Modification records:
┏━━
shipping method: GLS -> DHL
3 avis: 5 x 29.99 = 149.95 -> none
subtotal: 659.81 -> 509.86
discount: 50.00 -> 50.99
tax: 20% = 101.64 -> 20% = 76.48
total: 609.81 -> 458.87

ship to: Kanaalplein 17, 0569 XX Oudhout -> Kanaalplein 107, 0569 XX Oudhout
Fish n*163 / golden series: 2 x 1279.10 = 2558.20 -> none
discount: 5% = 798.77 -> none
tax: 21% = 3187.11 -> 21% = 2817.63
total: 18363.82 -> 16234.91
┗━━
┏━━
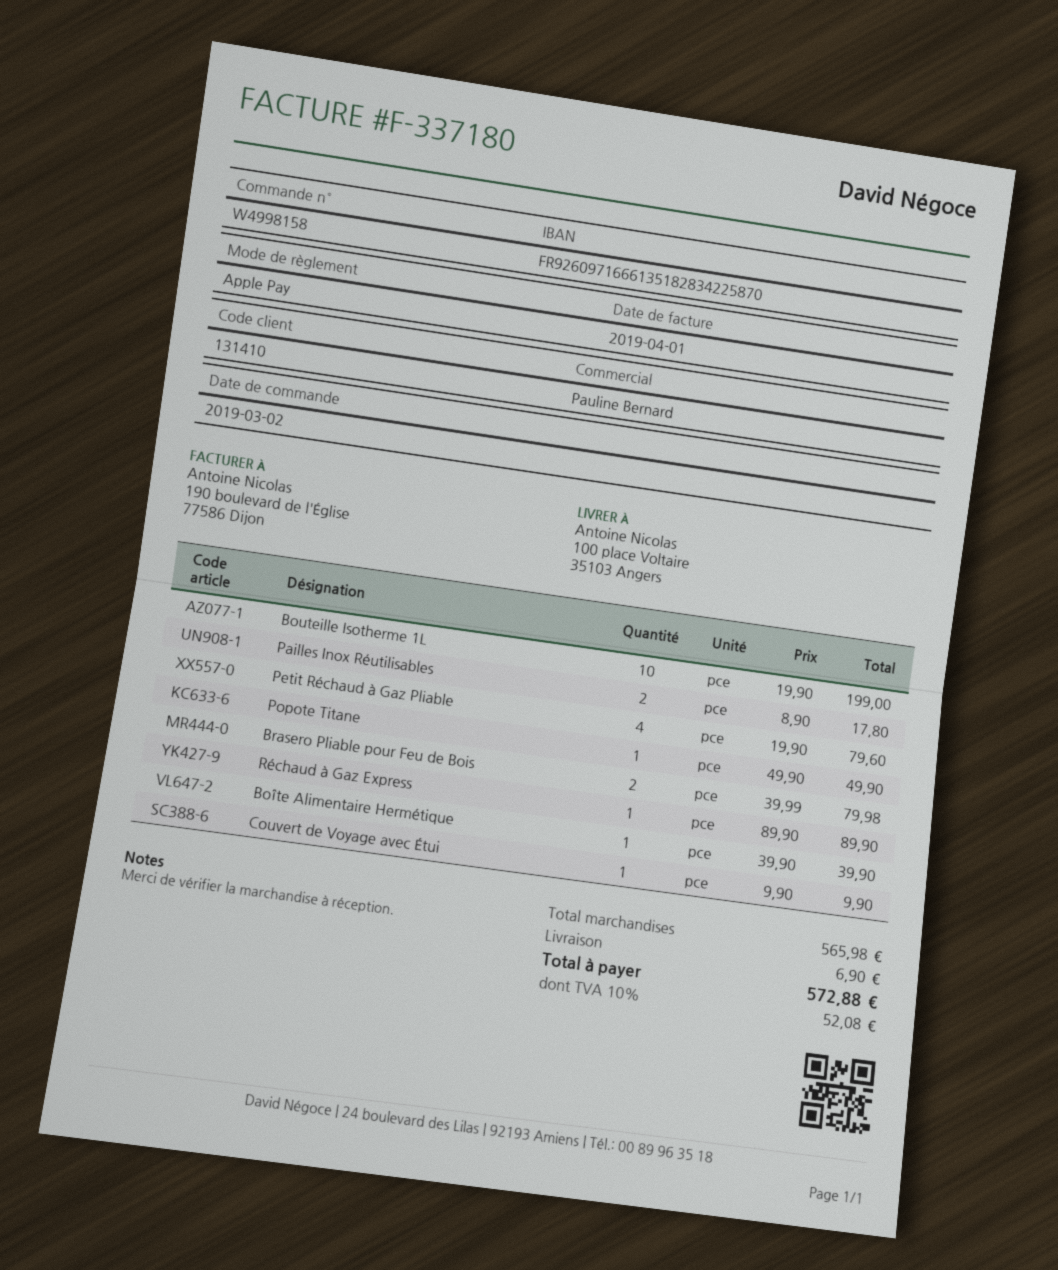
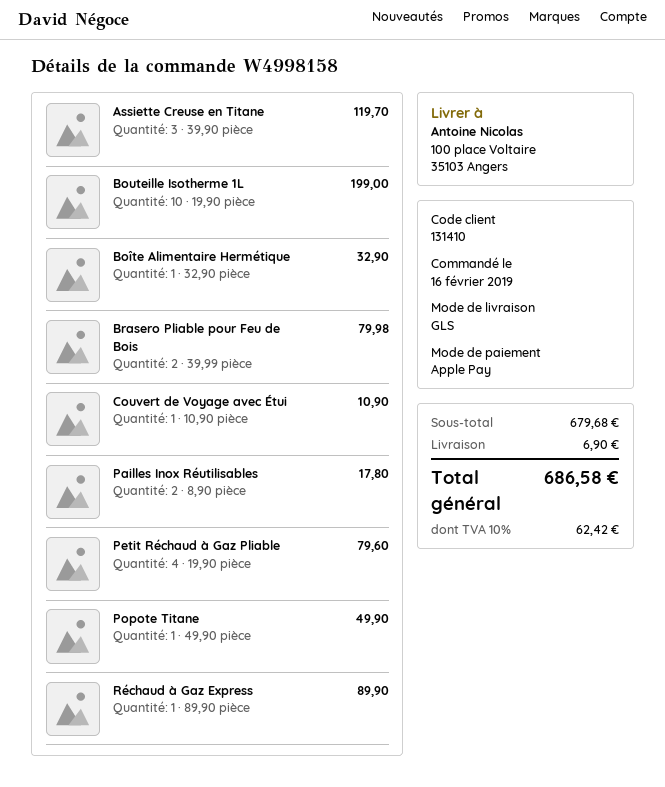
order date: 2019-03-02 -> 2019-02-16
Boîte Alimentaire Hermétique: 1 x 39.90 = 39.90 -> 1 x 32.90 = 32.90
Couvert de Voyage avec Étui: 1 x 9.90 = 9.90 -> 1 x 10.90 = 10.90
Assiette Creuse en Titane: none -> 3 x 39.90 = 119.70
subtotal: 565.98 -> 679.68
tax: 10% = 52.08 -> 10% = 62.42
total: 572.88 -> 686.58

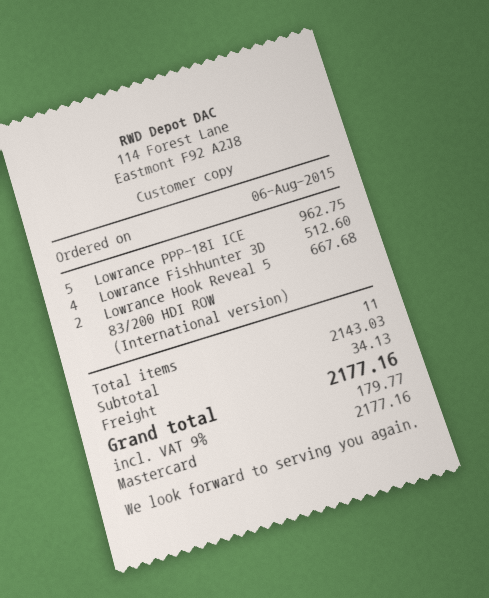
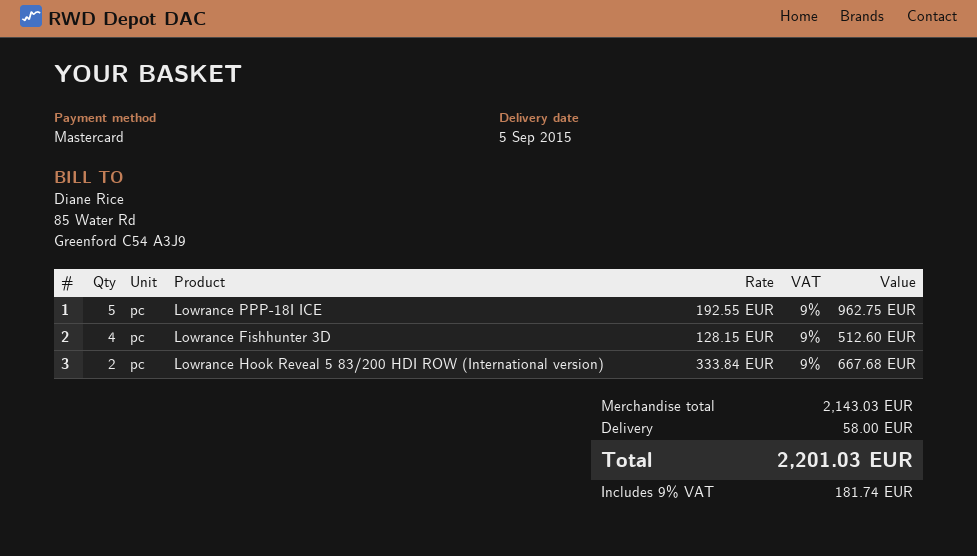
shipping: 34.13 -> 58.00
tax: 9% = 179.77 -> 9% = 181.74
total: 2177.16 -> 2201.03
┗━━
┏━━
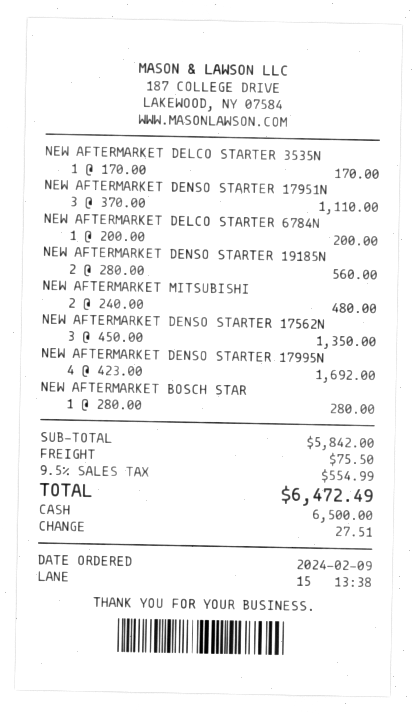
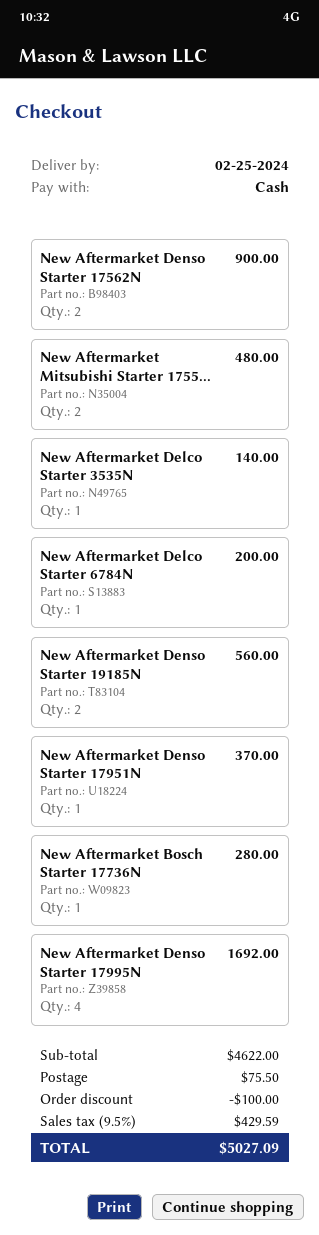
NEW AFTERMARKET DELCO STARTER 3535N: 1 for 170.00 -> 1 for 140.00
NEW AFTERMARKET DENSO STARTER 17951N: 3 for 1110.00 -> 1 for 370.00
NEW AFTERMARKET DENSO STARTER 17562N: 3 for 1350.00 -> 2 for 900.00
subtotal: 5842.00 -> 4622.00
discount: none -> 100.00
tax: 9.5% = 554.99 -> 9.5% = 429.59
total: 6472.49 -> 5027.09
┗━━
» **WHAT IS BEING ASKED**:
An exact copy of the lines above between the line holding "discount: 50.00 -> 50.99" and the line holding "total: 18363.82 -> 16234.91", inclusive, is the whole answer.

» **SOLVED PROBLEM**:
discount: 50.00 -> 50.99
tax: 20% = 101.64 -> 20% = 76.48
total: 609.81 -> 458.87

ship to: Kanaalplein 17, 0569 XX Oudhout -> Kanaalplein 107, 0569 XX Oudhout
Fish n*163 / golden series: 2 x 1279.10 = 2558.20 -> none
discount: 5% = 798.77 -> none
tax: 21% = 3187.11 -> 21% = 2817.63
total: 18363.82 -> 16234.91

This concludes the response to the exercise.